The task:
The lines to transcribe run from the top of the material below to the line with "- 8. License", inclusive. Leave the pictures behind.
------------------------------------------------------------------------
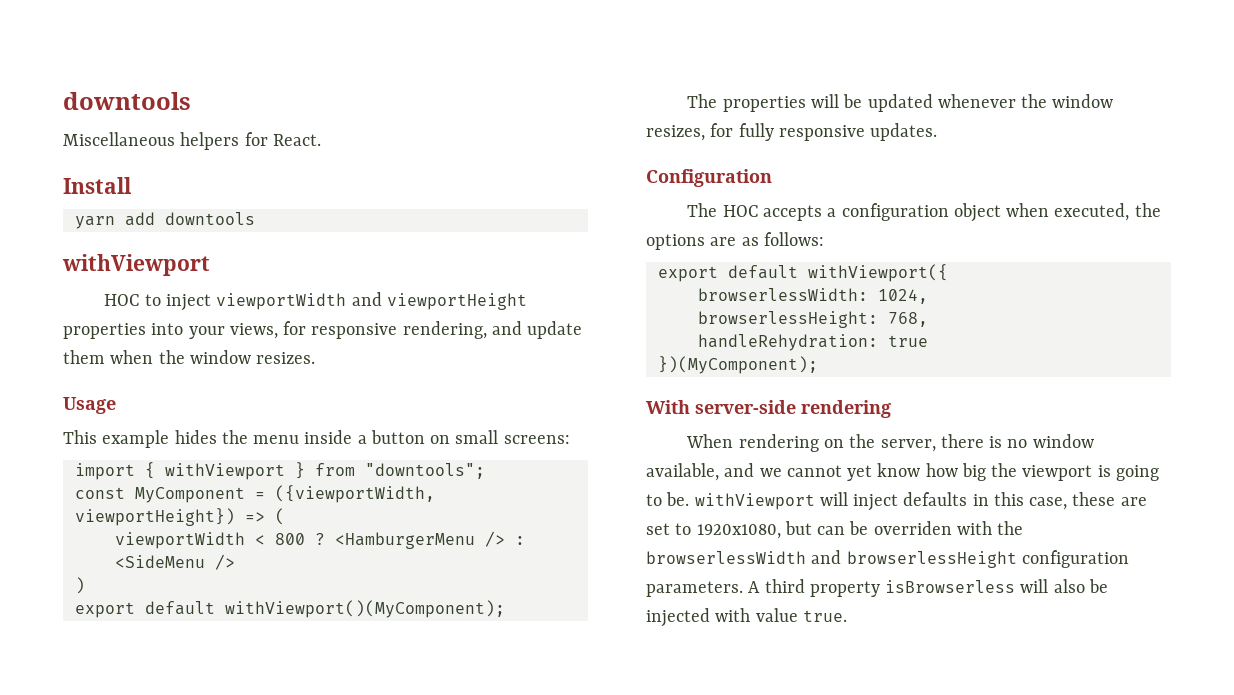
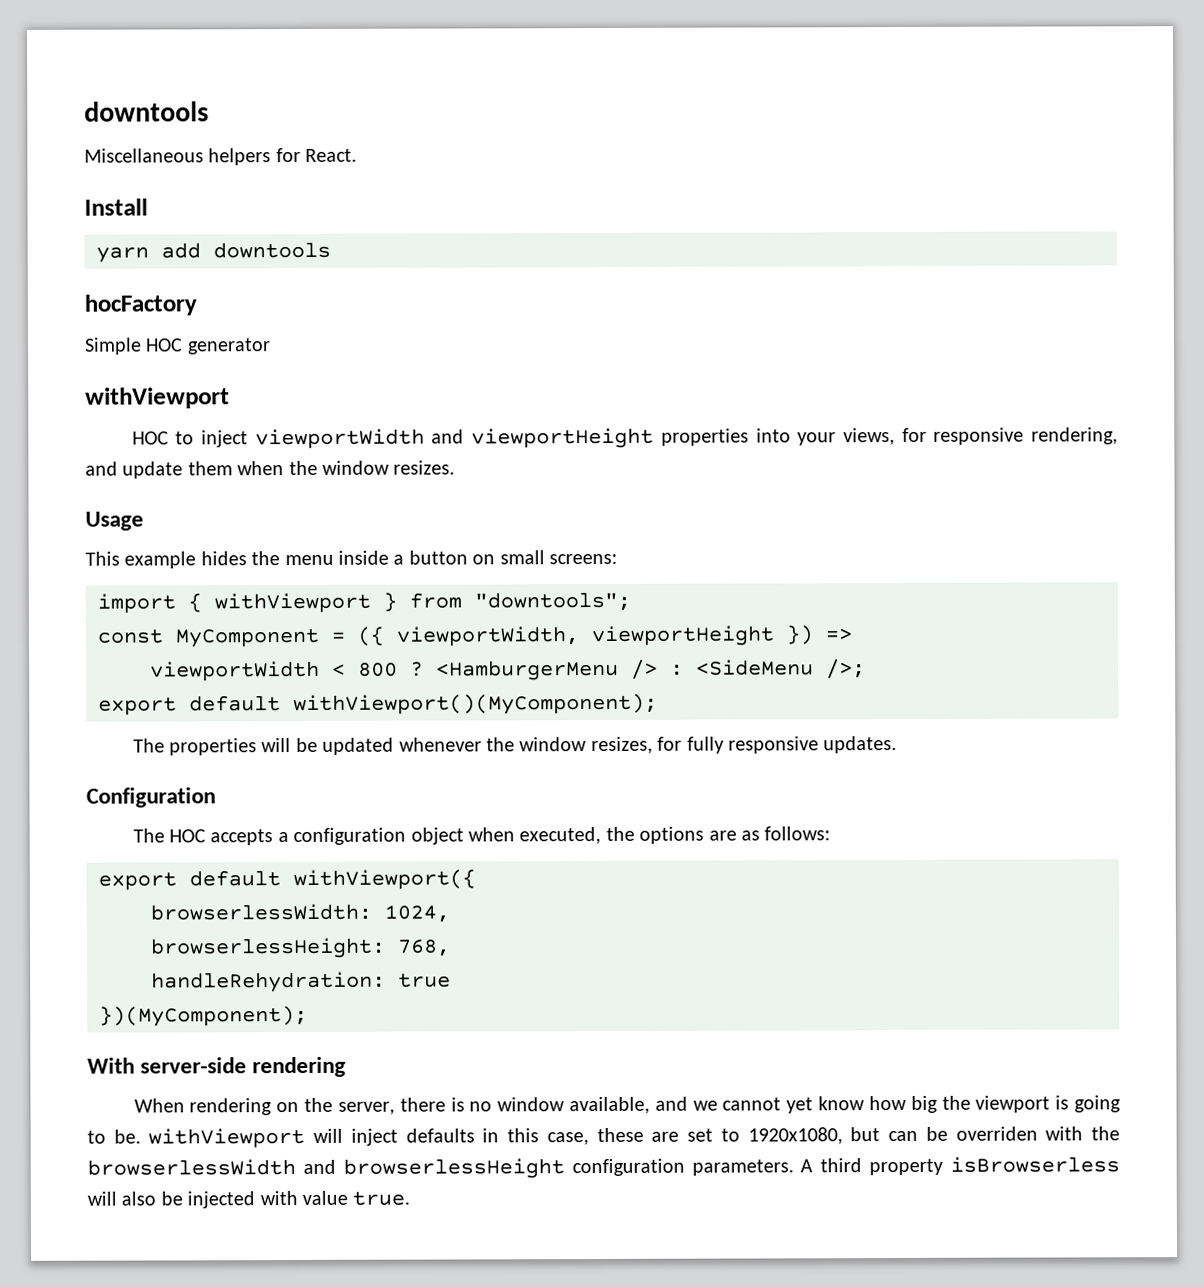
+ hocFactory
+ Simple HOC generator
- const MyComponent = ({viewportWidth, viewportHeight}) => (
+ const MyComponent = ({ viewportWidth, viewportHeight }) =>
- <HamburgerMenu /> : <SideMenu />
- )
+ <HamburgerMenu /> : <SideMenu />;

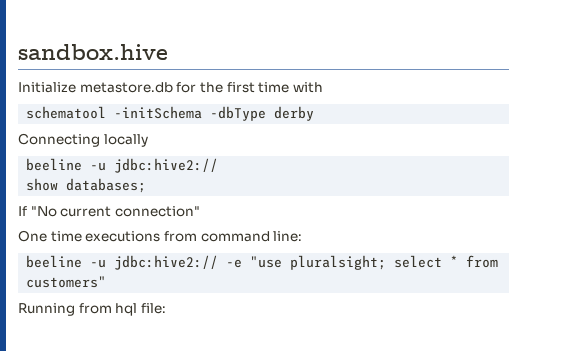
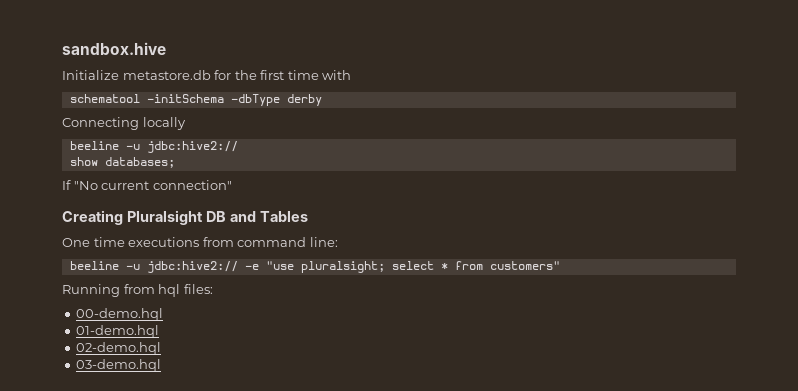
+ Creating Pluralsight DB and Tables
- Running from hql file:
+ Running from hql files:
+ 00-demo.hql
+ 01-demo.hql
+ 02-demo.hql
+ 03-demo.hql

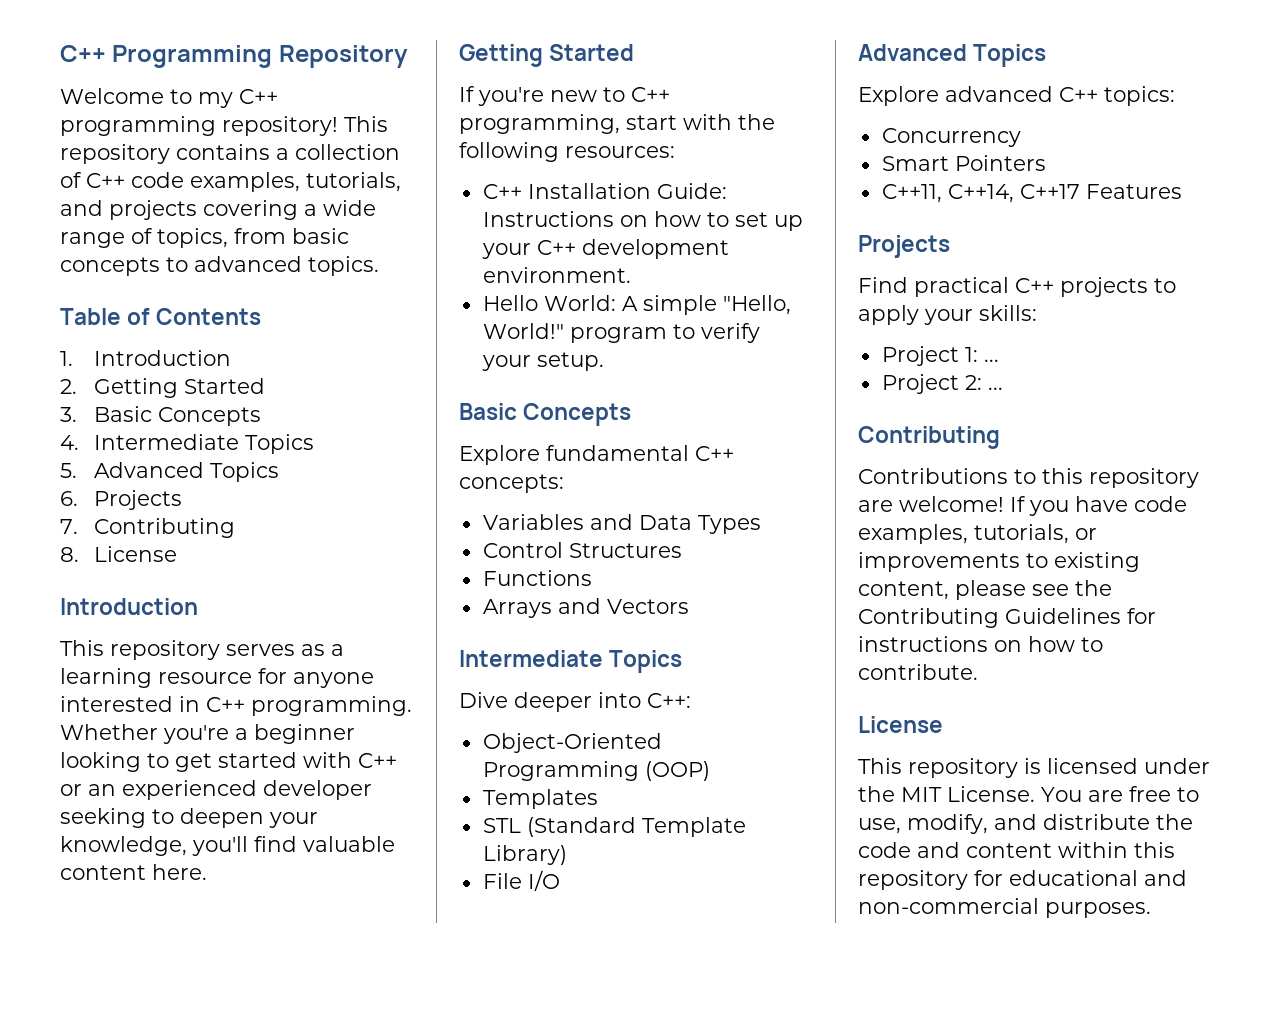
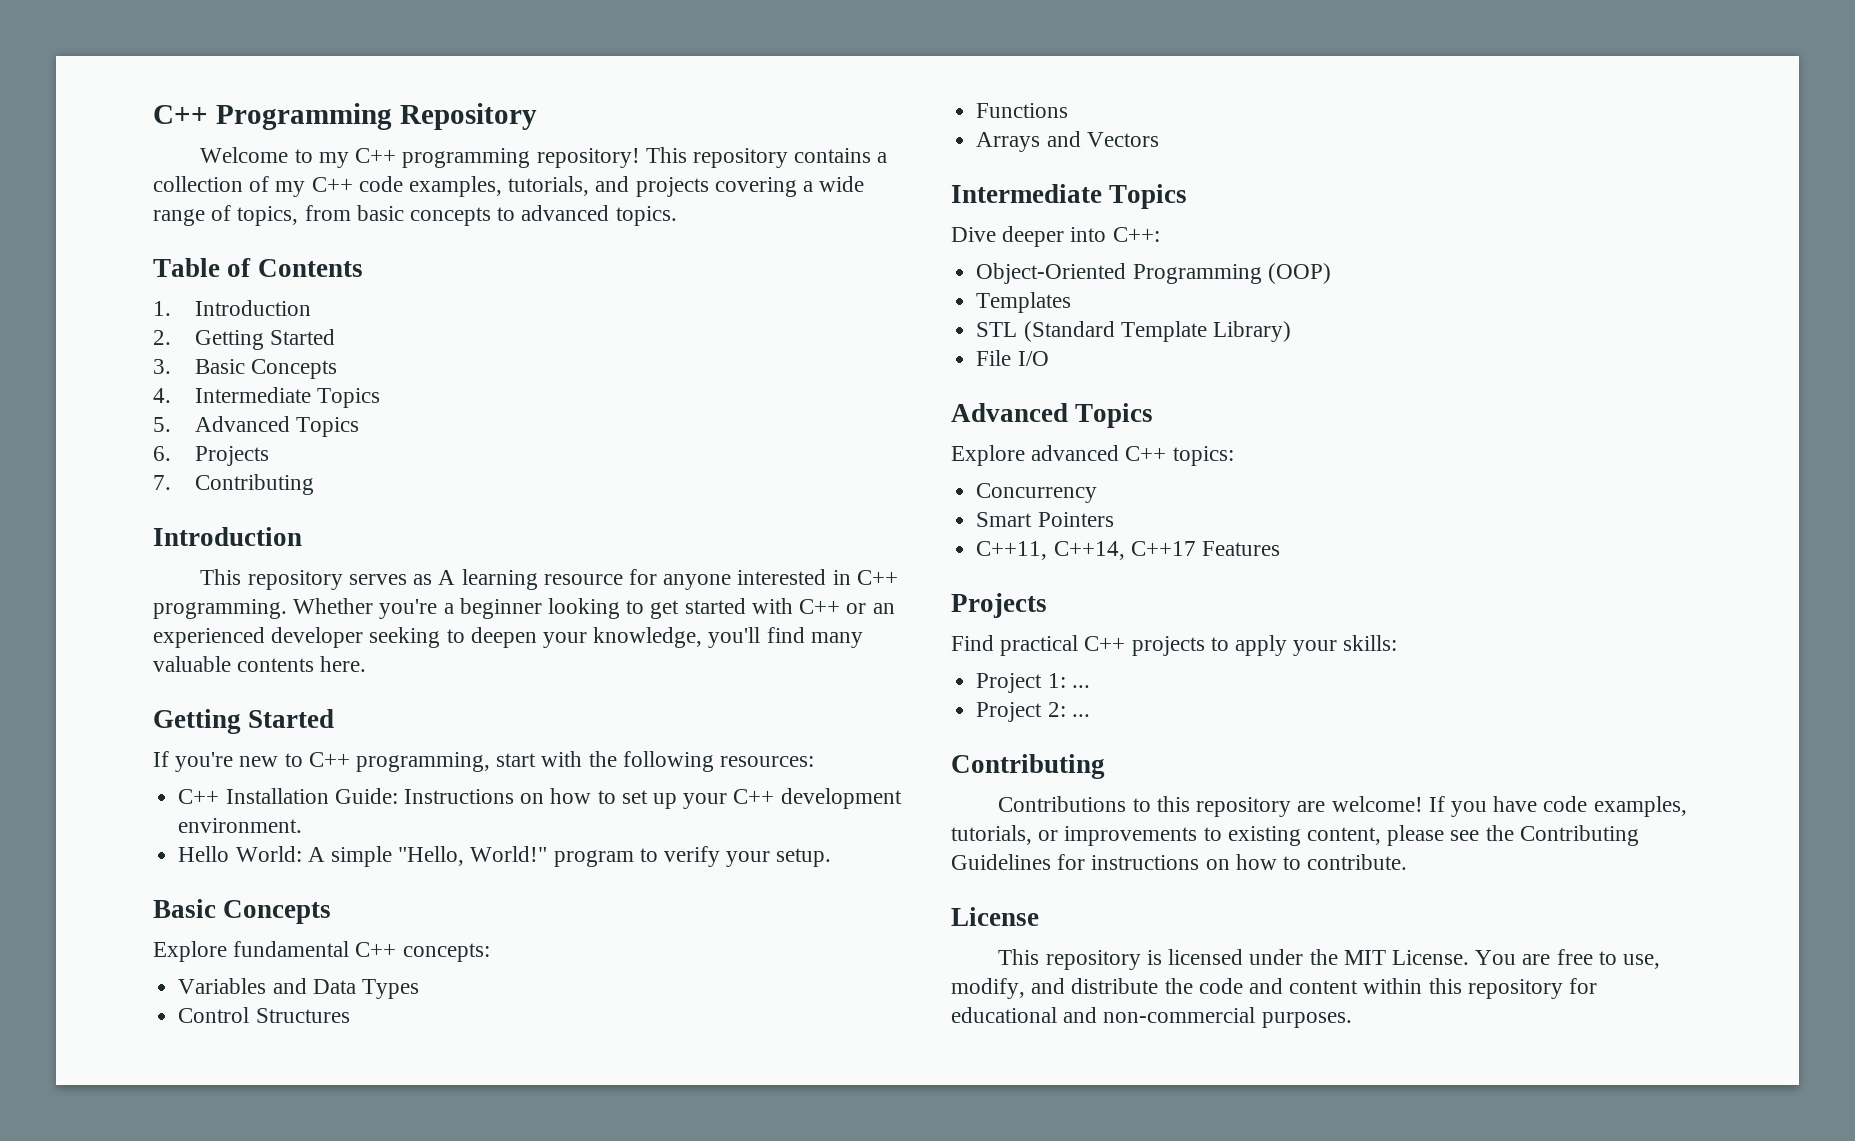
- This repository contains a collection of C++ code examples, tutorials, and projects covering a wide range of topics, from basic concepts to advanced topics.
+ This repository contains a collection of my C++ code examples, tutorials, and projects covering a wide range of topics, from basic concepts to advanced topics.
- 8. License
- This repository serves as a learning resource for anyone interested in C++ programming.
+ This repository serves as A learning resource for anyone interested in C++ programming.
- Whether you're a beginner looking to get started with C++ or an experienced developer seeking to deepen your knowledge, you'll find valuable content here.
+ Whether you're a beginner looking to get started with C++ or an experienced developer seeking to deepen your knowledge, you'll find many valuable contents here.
------------------------------------------------------------------------
Result of the task:
+ hocFactory
+ Simple HOC generator
- const MyComponent = ({viewportWidth, viewportHeight}) => (
+ const MyComponent = ({ viewportWidth, viewportHeight }) =>
- <HamburgerMenu /> : <SideMenu />
- )
+ <HamburgerMenu /> : <SideMenu />;

+ Creating Pluralsight DB and Tables
- Running from hql file:
+ Running from hql files:
+ 00-demo.hql
+ 01-demo.hql
+ 02-demo.hql
+ 03-demo.hql

- This repository contains a collection of C++ code examples, tutorials, and projects covering a wide range of topics, from basic concepts to advanced topics.
+ This repository contains a collection of my C++ code examples, tutorials, and projects covering a wide range of topics, from basic concepts to advanced topics.
- 8. License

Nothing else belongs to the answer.